Start of THE DATA

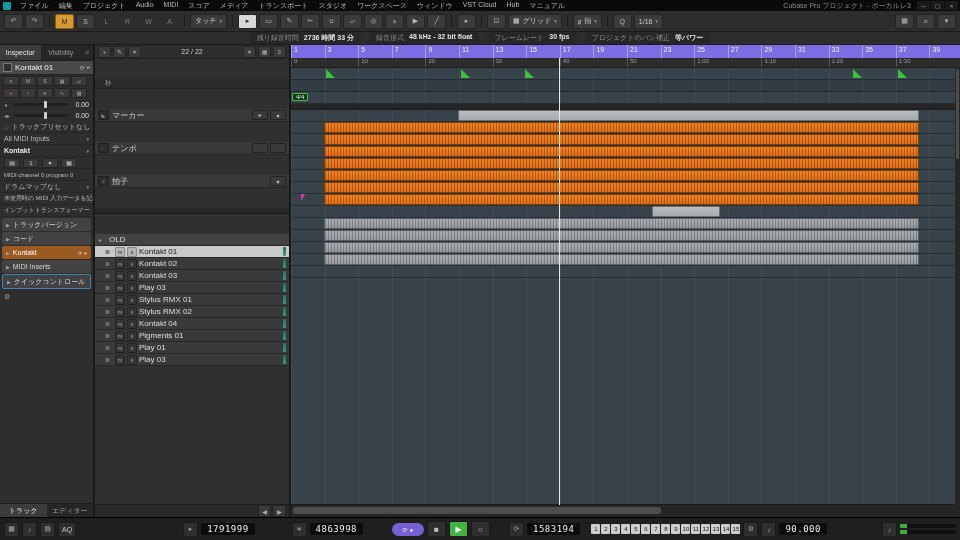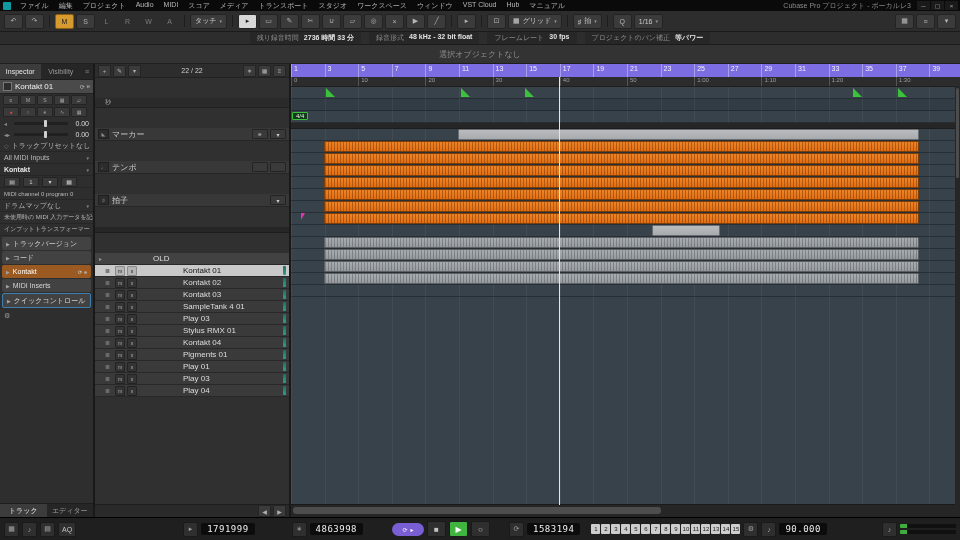"選択オブジェクトなし" div.statusline { html: <div> <span>選択オブジェクトなし</span> </div> -> none }
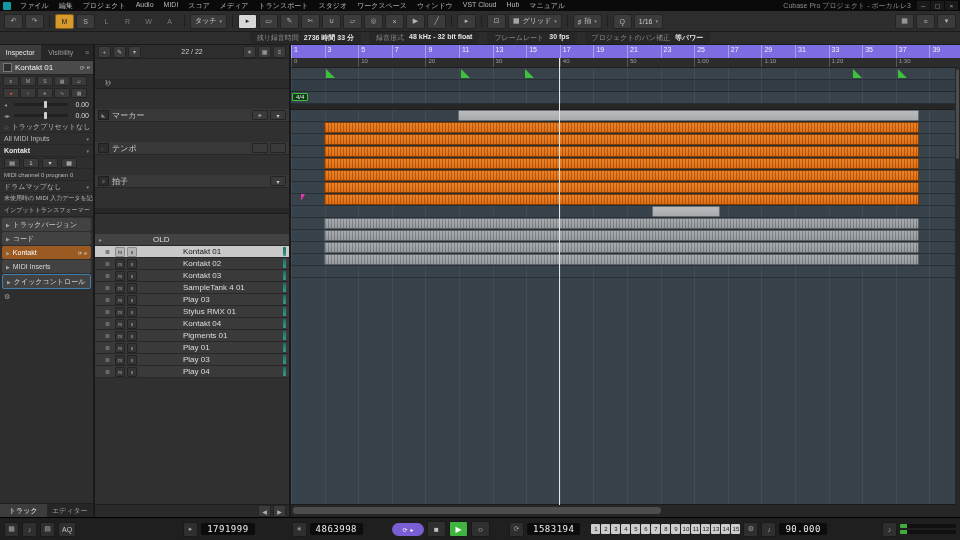"OLD" .tname { margin-left: 44px -> none }
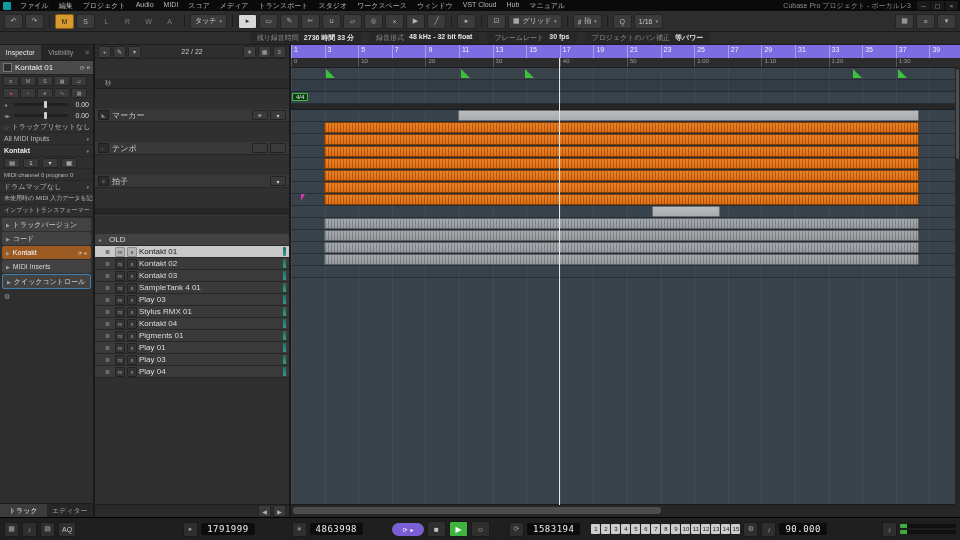"SampleTank 4 01" div.trow { html: <div> <div>≣</div> <div>m</div> <div>s</div> <div>SampleTank 4 01</div> <div></div> </div> -> none }
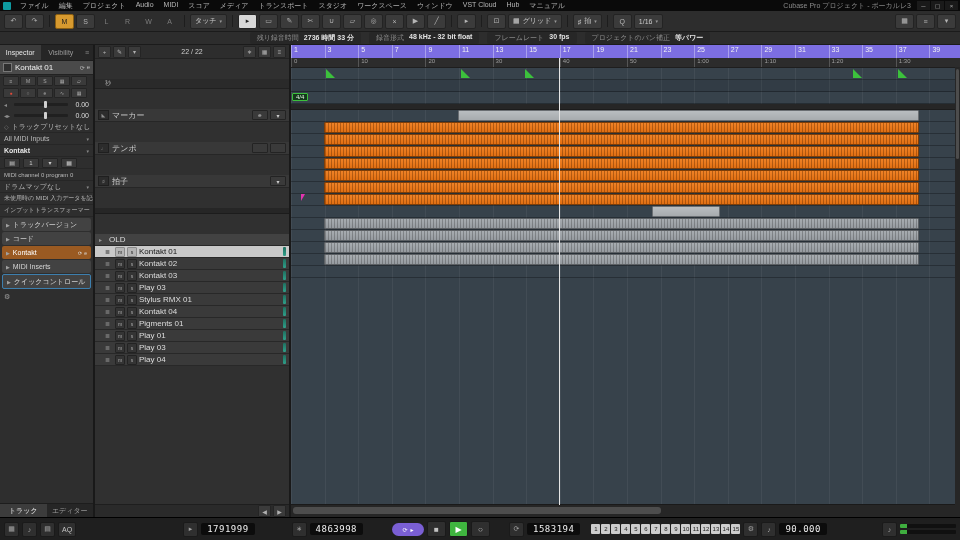"Stylus RMX 02" div.trow { html: none -> <div> <div>≣</div> <div>m</div> <div>s</div> <div>Stylus RMX 02</div> <div></div> </div> }
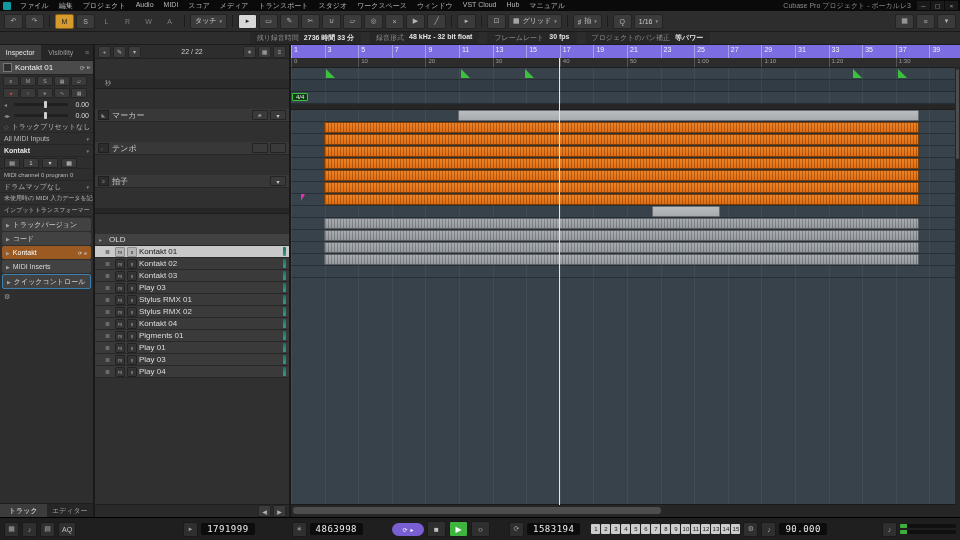"Play 04" div.trow { html: <div> <div>≣</div> <div>m</div> <div>s</div> <div>Play 04</div> <div></div> </div> -> none }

End of THE DATA

● DESCRIPTION OF THE TASK
Up to and including the line that holds "html: none ->", restate word for word each line of the records from their start, and only those lines, leaving out the pictures.

● ANSWER
"選択オブジェクトなし" div.statusline { html: <div> <span>選択オブジェクトなし</span> </div> -> none }
"OLD" .tname { margin-left: 44px -> none }
"SampleTank 4 01" div.trow { html: <div> <div>≣</div> <div>m</div> <div>s</div> <div>SampleTank 4 01</div> <div></div> </div> -> none }
"Stylus RMX 02" div.trow { html: none -> <div> <div>≣</div> <div>m</div> <div>s</div> <div>Stylus RMX 02</div> <div></div> </div> }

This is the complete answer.